What a beautiful day, and what a beautiful corner of Worcestershire. Birmingham University O Club put on this event (with the assistance of some of the great and the good of HOC) and hats off to them. But… it was a case of “Nice event, shame about the wood.” There’s 75% bramble cover so it was a bit of a slog. (Memo to self: buy some gaiters.)

Eymore workers

That said, I had a good run. 10th on Green (4k, 175m climb) out of 42 runners. Checking the splits, I didn’t have a bad leg. A bit of statistics: my leg rankings were as follows: 9th, 20th, 15th, 23rd, 24th, 8th, 22nd, 11th, 9th, 16th, 11th, 11th, 3rd. (In other words, I ran the 9th fastest time on the first leg, etc.) All very average, but that’s good. One of the other runners had the following stats: 8th, 11th, 8th, 10th, 9th, 5th, 38th, 9th, 10th, 8th, 10th, 42nd, 26th. Clearly a better orienteer than me, but because of those two bad legs he came 14th. (Also notice the psychological effects on our run-ins to the finish.)

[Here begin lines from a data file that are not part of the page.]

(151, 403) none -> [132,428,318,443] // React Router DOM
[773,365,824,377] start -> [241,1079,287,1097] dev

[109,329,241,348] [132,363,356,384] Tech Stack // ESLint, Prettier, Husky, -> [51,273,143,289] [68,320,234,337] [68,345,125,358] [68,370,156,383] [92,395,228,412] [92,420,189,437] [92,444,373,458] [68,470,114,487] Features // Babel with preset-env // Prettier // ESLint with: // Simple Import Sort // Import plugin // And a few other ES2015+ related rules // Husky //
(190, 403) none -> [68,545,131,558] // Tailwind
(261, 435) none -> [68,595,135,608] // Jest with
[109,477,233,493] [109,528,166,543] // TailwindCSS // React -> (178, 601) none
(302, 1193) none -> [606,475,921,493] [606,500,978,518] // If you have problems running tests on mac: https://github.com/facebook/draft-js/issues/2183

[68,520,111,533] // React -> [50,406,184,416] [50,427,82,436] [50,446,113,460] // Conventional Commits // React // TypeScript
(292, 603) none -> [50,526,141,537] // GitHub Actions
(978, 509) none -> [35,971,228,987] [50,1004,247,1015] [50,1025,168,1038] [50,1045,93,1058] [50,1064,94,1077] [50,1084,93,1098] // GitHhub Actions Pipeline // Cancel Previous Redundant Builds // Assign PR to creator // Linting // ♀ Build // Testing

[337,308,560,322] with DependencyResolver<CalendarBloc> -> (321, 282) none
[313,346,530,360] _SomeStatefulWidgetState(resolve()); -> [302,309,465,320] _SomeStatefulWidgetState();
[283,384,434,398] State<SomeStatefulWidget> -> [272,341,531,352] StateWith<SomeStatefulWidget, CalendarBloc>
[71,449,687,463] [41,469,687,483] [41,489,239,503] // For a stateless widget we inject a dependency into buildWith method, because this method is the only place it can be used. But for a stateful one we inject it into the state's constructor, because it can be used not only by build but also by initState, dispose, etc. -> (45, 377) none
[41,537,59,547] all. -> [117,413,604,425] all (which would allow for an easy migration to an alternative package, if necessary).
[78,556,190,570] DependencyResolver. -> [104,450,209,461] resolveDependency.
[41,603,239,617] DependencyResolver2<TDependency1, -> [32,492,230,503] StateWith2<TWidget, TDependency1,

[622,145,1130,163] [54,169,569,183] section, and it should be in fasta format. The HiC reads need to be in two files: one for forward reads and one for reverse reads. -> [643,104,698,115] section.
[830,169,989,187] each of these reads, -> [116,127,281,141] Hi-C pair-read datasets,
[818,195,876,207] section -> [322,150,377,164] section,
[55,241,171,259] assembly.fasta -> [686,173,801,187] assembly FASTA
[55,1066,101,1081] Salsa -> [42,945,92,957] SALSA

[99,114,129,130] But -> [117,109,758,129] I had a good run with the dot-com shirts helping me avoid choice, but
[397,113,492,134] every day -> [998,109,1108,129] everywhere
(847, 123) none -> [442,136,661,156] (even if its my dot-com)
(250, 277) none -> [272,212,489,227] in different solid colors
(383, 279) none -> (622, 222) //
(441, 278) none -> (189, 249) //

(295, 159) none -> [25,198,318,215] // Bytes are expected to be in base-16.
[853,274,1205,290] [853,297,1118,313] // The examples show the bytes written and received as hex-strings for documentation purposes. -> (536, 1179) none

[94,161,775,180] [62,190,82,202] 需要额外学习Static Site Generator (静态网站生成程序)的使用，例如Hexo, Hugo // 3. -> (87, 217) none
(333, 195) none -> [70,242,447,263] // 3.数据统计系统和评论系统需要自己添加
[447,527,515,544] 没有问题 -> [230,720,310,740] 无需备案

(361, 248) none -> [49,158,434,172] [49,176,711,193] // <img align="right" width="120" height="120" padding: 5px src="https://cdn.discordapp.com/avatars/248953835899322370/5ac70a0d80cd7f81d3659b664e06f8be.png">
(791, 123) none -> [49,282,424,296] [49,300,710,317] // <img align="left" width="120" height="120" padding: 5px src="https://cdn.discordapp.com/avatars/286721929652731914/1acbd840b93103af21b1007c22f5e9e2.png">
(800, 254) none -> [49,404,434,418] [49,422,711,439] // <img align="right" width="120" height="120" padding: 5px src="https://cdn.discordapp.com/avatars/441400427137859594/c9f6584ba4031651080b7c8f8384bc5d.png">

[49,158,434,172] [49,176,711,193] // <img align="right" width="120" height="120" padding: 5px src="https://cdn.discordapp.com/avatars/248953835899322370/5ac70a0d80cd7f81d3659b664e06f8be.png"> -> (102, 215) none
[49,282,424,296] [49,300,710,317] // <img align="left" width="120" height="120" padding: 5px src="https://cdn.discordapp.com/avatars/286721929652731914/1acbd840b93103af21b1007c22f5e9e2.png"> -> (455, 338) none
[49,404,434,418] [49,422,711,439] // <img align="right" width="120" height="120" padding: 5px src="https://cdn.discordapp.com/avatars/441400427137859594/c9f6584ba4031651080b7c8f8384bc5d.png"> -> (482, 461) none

As usual my later legs were faster than my early ones. I was 17th at control 5. Oddly, despite 6-7 being one of my worst legs, I moved up to 11th there. Others had even worse trouble finding it than I did.

 Eymore map extract

On Winsplits, bad legs are highlighted in pink, and the middle of the course (nos. 6, 7, 8.) caused most trouble. #6 was behind a tree in a very shallow reentrant. #7 and #8 were both holes in the ground. So a quick hypothesis is that controls are trickier if they’re not visible from let’s say 15 metres away. I made good route choices on 7 and 8: I aimed at the controls from attack points on paths. I did overrun a bit and end up a little west of #8, but finding the ditches, it was obvious where to go next. If I’d run in to #8 through the trees on a bearing I probably would’ve ended up looking into half a dozen holes before I found the right one.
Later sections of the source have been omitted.